Look for the word "directory" in the material below. Copy each line that has it.
** Input follows **
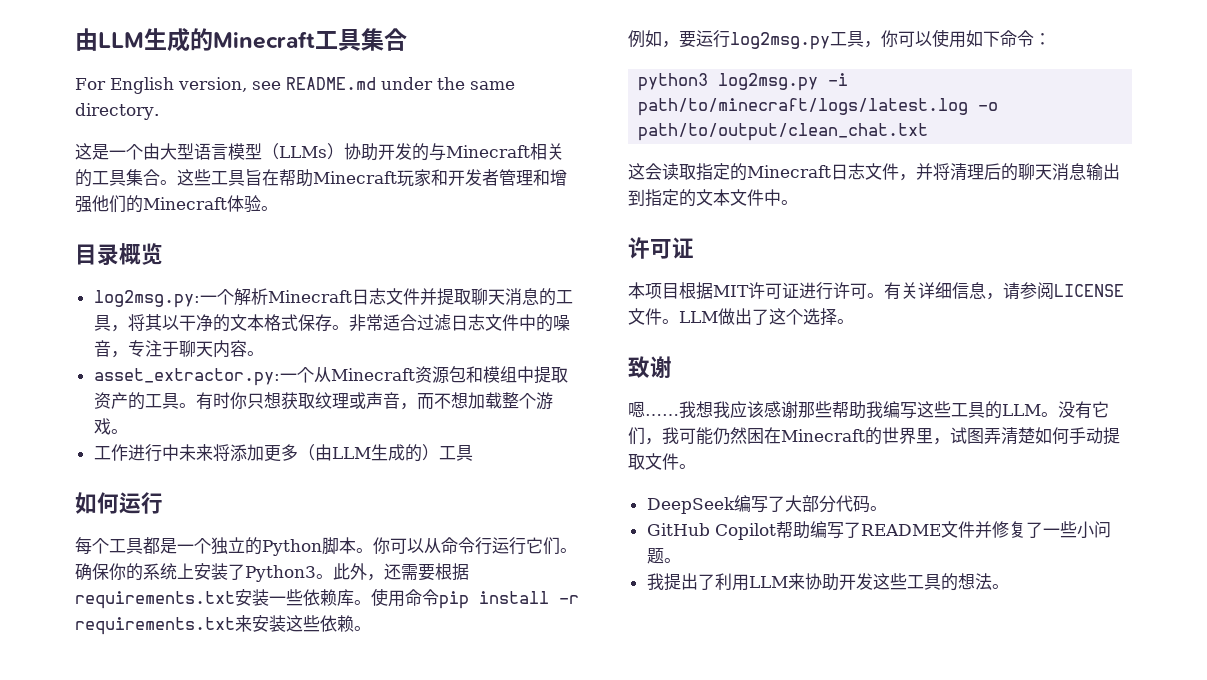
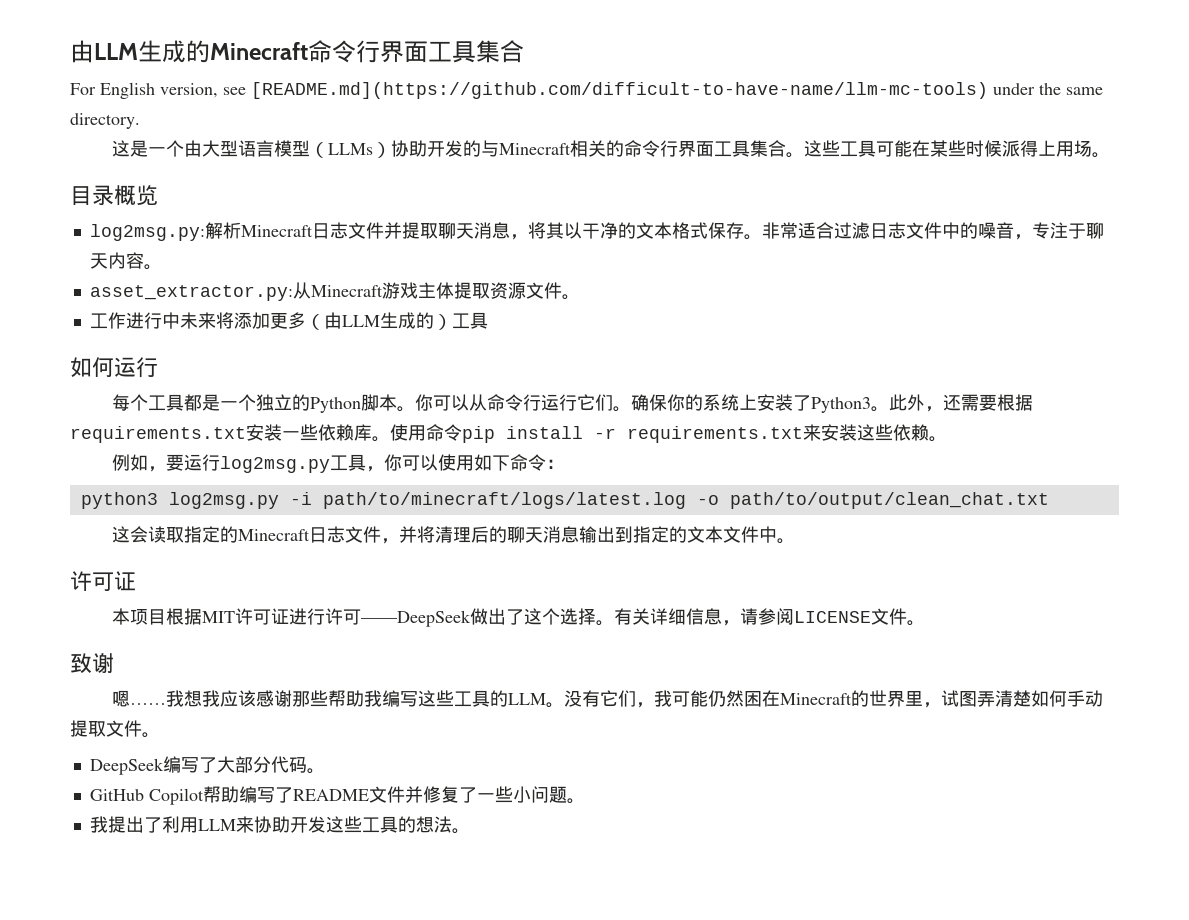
- 由LLM生成的Minecraft工具集合
+ 由LLM生成的Minecraft命令行界面工具集合
- For English version, see README.md under the same directory.
+ For English version, see [README.md](https://github.com/difficult-to-have-name/llm-mc-tools) under the same directory.
- 这是一个由大型语言模型（LLMs）协助开发的与Minecraft相关的工具集合。
+ 这是一个由大型语言模型（LLMs）协助开发的与Minecraft相关的命令行界面工具集合。
- 这些工具旨在帮助Minecraft玩家和开发者管理和增强他们的Minecraft体验。
+ 这些工具可能在某些时候派得上用场。
- log2msg.py:一个解析Minecraft日志文件并提取聊天消息的工具，将其以干净的文本格式保存。
+ log2msg.py:解析Minecraft日志文件并提取聊天消息，将其以干净的文本格式保存。
- asset_extractor.py:一个从Minecraft资源包和模组中提取资产的工具。有时你只想获取纹理或声音，而不想加载整个游戏。
+ asset_extractor.py:从Minecraft游戏主体提取资源文件。
- 本项目根据MIT许可证进行许可。
+ 本项目根据MIT许可证进行许可——DeepSeek做出了这个选择。
- LLM做出了这个选择。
** End of Input **
§ **Output below**
- For English version, see README.md under the same directory.
+ For English version, see [README.md](https://github.com/difficult-to-have-name/llm-mc-tools) under the same directory.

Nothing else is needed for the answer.